Peningkatan alokasi anggaran: Pemerintah perlu meningkatkan alokasi anggaran untuk


pendidikan Islam secara proporsional dan adil. Hal ini akan membantu meningkatkan kualitas
pendidikan Islam dengan menyediakan sumber daya yang memadai, seperti fasilitas, materi
pembelajaran, dan pelatihan guru.

Peningkatan kualitas pendidikan di madrasah swasta: Diperlukan langkah-langkah konkret


untuk meningkatkan kualitas pendidikan di madrasah swasta, seperti program pelatihan dan
pengembangan profesional bagi guru, serta pengawasan yang lebih ketat terhadap kualitas
pendidikan yang disediakan.

Penyediaan aksesibilitas pendidikan Islam yang merata: Pemerintah harus fokus pada
penyediaan infrastruktur dan sumber daya pendukung di daerah pedesaan atau terpencil,
sehingga aksesibilitas pendidikan Islam dapat ditingkatkan secara merata.

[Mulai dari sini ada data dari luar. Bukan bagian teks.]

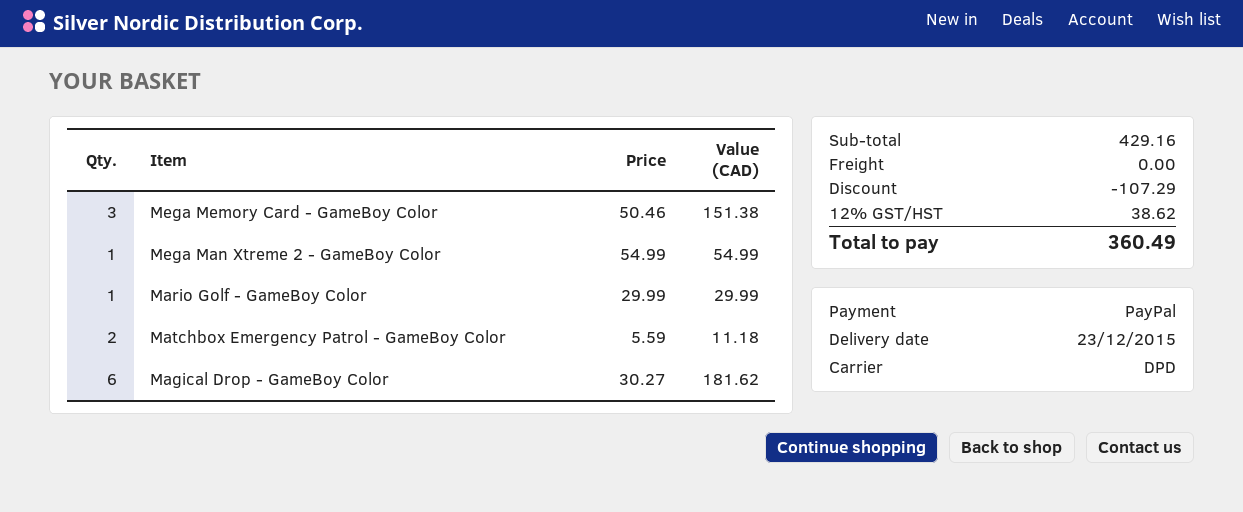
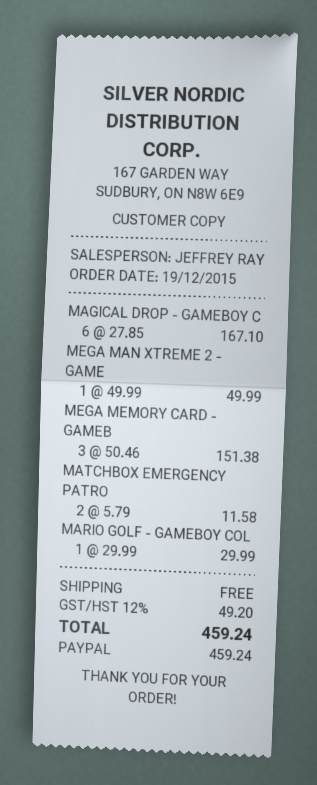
Mega Man Xtreme 2 - GameBoy Color: 1 x 54.99 = 54.99 -> 1 x 49.99 = 49.99
Matchbox Emergency Patrol - GameBoy Color: 2 x 5.59 = 11.18 -> 2 x 5.79 = 11.58
Magical Drop - GameBoy Color: 6 x 30.27 = 181.62 -> 6 x 27.85 = 167.10
discount: 107.29 -> none
tax: 12% = 38.62 -> 12% = 49.20
total: 360.49 -> 459.24

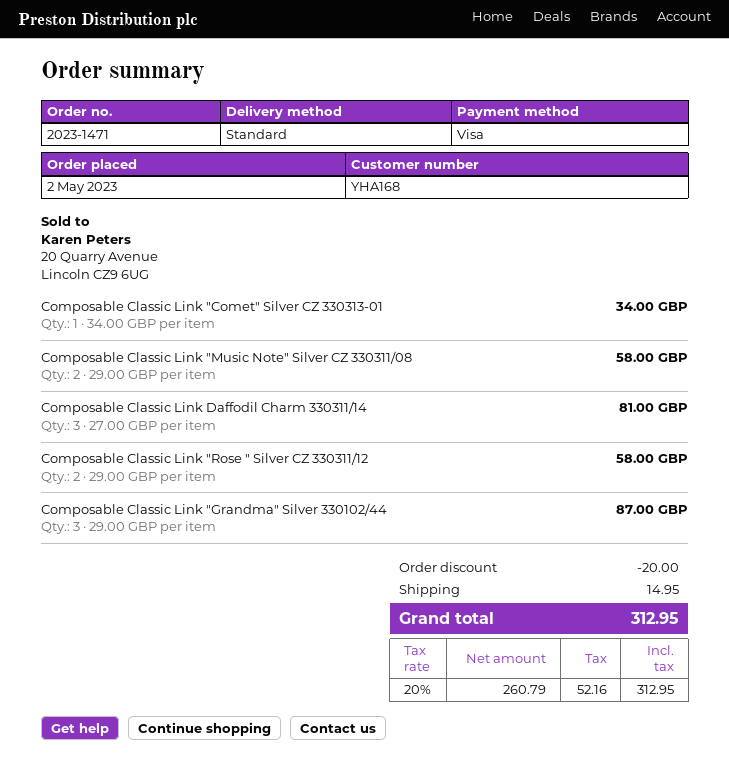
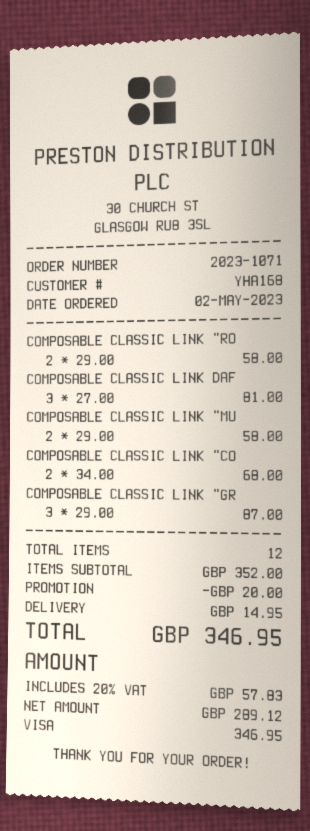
order number: 2023-1471 -> 2023-1071
Composable Classic Link "Comet" Silver CZ 330313-01: 1 x 34.00 = 34.00 -> 2 x 34.00 = 68.00
net: 260.79 -> 289.12
tax: 20% = 52.16 -> 20% = 57.83
total: 312.95 -> 346.95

Ini dapat
mencakup pembangunan sekolah, pengiriman guru yang berkualitas ke daerah-daerah
terpencil, dan pemberian bantuan pendidikan kepada keluarga yang kurang mampu.
Pengembangan kurikulum yang terintegrasi: Diperlukan upaya untuk mengembangkan
kurikulum yang terintegrasi antara pendidikan Islam dan pendidikan umum. Ini dapat
mencakup pengembangan materi yang relevan dan sesuai dengan nilai-nilai agama Islam,
sambil tetap memenuhi standar pendidikan nasional. Pengembangan kurikulum yang
seimbang dan terpadu akan membantu menciptakan pendidikan Islam yang holistik dan
komprehensif.

Peningkatan koordinasi dan sinergi antara lembaga pendidikan Islam dan masyarakat:
Diperlukan upaya untuk memperkuat kerja sama antara lembaga pendidikan Islam dan
masyarakat. Ini dapat dilakukan melalui forum diskusi, pertemuan rutin, dan keterlibatan
aktif masyarakat dalam pengambilan keputusan terkait pendidikan Islam. Sinergi yang kuat
antara lembaga pendidikan Islam dan masyarakat akan memperkuat dukungan dan partisipasi
dalam pengembangan pendidikan Islam.

Peningkatan pemantauan dan evaluasi: Pemerintah perlu meningkatkan pemantauan dan


evaluasi terhadap implementasi kebijakan pendidikan Islam. Hal ini akan membantu
mengidentifikasi kendala, memperbaiki kelemahan, dan memastikan keberhasilan
pelaksanaan kebijakan dalam mencapai tujuan pendidikan Islam yang berkualitas.

Penerapan solusi-solusi tersebut akan memerlukan kerja sama antara pemerintah, lembaga
pendidikan Islam, masyarakat, dan stakeholders terkait lainnya. Dengan upaya bersama,
diharapkan pendidikan Islam di Indonesia dapat terus berkembang dan memberikan manfaat
yang optimal bagi peserta didik dan masyarakat secara keseluruhan.